I may be in the minority of liberals here, but I really enjoy listening to people I disagree with. It helps me test my own arguments and question my own beliefs. It allows me to ask myself not only what I believe, but why I believe it.

Holland, who retired from the Philadelphia Parking Authority in 2018, has lived in the 35th Ward for a quarter century. He told me it was a majority Republican neighborhood until about 10 years ago.

At one point during our visit, Holland approached and whispered that he thought Tuesday’s result would be a landslide…for Trump.

“A lot of people are hesitant to vote for him because of the cancel culture and because they work downtown,” he said. When people look at Holland, a black man, they quickly assume he is a Democrat. He’s used to that. Most of the people he works with at the Philadelphia Federal Credit Union don’t know his party affiliation and he doesn’t bother to correct them.

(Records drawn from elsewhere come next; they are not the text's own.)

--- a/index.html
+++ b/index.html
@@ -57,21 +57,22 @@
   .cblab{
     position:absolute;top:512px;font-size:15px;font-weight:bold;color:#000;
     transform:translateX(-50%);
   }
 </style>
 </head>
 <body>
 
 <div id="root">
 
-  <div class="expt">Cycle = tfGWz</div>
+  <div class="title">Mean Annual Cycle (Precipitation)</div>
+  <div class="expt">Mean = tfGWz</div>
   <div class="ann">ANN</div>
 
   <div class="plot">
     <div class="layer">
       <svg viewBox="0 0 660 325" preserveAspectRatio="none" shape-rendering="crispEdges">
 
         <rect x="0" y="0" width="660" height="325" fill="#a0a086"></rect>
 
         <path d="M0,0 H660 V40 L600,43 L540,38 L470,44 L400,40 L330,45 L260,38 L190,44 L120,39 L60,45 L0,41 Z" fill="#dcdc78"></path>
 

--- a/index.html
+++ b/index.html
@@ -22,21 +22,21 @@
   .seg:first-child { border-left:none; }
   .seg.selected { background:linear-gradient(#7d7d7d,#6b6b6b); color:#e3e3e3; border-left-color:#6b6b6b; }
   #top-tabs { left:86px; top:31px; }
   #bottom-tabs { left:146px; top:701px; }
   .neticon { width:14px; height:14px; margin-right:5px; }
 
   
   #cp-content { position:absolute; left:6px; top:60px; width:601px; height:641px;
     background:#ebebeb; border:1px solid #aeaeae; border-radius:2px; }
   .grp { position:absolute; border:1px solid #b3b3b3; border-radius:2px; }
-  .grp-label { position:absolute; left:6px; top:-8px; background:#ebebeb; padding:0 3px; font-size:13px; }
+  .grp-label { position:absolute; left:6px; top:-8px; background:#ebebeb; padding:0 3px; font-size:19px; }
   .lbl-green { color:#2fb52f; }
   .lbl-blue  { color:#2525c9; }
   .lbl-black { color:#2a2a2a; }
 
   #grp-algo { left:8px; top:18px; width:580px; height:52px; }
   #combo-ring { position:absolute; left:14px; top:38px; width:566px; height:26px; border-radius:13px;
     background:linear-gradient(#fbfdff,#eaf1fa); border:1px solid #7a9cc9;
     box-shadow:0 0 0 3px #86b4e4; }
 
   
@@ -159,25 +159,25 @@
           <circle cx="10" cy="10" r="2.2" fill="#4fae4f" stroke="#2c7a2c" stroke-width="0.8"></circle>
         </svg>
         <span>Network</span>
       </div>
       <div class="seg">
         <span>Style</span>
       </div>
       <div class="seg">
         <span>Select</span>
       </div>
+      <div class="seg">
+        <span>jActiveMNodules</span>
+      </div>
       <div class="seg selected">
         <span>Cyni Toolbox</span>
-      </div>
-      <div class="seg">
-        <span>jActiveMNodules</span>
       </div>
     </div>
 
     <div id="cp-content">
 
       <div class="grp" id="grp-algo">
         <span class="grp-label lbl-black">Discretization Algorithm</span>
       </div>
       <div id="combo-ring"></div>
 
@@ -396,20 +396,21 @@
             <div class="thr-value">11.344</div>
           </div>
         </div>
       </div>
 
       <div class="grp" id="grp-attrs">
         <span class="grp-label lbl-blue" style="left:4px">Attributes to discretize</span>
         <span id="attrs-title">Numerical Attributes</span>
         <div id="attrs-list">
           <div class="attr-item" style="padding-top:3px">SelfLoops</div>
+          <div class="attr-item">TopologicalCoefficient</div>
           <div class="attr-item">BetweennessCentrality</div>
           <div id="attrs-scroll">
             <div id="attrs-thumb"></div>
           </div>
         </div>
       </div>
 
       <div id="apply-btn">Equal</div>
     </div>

Some of Holland’s friends who had voted early spent Election Day at Topgolf, perfecting their swing. He can’t join them, he says wistfully, but civic duty is more important. He is motivated by “the need to help people.” If we can help people, it helps us too. »

It’s easy to think that if the chosen candidate loses, the world as we know it will end. Yes, everyone is worried. Yes, we won’t know the results of this chaotic election for days. But now more than ever is the perfect time to practice showing up in front of our neighbors, regardless of how they vote.